The device can be used for all patients for which infusion therapy is prescribed. No gender or age related limitations. Introcan Safety® can be used for adults, pediatrics and neonates.
Passive Safety Shield – A passive fully automatic protection helps eliminating needlestick injuries and related infections. It deploys automatically, cannot be bypassed and requires no user activation.1,2
Double Flashback Technology - Confirms that both needle and catheter capillary are inside the vessel.

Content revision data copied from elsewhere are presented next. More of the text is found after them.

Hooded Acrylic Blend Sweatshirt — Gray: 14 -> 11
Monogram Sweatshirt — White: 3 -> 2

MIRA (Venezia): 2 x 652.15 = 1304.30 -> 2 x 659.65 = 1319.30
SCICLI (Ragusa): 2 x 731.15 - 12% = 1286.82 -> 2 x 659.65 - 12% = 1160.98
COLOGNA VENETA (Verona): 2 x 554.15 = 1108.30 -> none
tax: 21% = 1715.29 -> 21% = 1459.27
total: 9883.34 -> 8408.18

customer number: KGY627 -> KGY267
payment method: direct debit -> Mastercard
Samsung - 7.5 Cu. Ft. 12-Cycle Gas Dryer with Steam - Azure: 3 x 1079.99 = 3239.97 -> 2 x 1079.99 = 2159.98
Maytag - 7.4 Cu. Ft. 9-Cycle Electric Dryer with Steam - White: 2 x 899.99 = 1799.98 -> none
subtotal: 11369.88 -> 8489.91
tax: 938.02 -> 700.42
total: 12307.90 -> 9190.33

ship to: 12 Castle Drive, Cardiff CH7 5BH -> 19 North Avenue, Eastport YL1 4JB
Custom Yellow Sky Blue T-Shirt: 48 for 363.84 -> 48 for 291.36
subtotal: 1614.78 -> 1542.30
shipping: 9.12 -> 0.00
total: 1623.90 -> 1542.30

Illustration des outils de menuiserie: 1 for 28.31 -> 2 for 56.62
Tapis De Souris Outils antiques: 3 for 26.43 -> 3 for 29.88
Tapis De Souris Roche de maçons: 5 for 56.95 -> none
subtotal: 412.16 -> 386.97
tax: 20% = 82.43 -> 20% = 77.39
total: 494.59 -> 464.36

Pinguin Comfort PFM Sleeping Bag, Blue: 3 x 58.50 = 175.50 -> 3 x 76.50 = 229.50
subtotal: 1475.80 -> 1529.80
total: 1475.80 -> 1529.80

First needle flash confirms needle is in vein, second catheter flash confirms catheter is in vein.
Universal Back Cut Bevel – Allows for a wide choice of insertion angles and is designed for minimal puncture trauma.3
Radiopaque Stripes - For a good visibility of the catheter capillary under X-Ray.
Power Injectable – Pressure rated for contrast media application at 300 PSI (18-24G).
IV catheter material available in PUR and FEP – PUR for a softer and more comfortable in-dwelling performance, FEP as alternative firmer material e.g. for arterial access.4
Not made with DEHP, Latex/Natural Rubber, PVC
Regional labels/article numbers for Introcan Safety®:
- Europe, former GUS countries, Turkey, Israel, Africa: Article code + Annex "-01"
- North America: Article code + Annex "-02"
- Asia / Pacific: Articlecode + Annex "-03"
- Latin America: Article code + Annex "-04"
- Sossai, Dimitri, et al. "Efficacy of safety catheter devices in the prevention of occupational needlestick injuries: applied research in the Liguria Region (Italy)." Journal of preventive medicine and hygiene 57.2 (2016): E110.
- Tosini, William, et al. "Needlestick injury rates according to different types of safety-engineered devices: results of a French multicenter study." Infection Control & Hospital Epidemiology 31.4 (2010): 402-407.
- Suzuki, Toshiyasu, et al. "Differences in penetration force of intravenous catheters: effect of grinding methods on inner needles of intravenous catheters." Tokai J Exp Clin Med 29.4 (2004): 175-181.
- Maki D.G. Ringer M. Risk Factors for infusion-related Phlebitis with Small Peripheral Venous Catheters: A randomized Controlled Trial. Ann Intern Med. 1991 May 15; 114(10):845-54.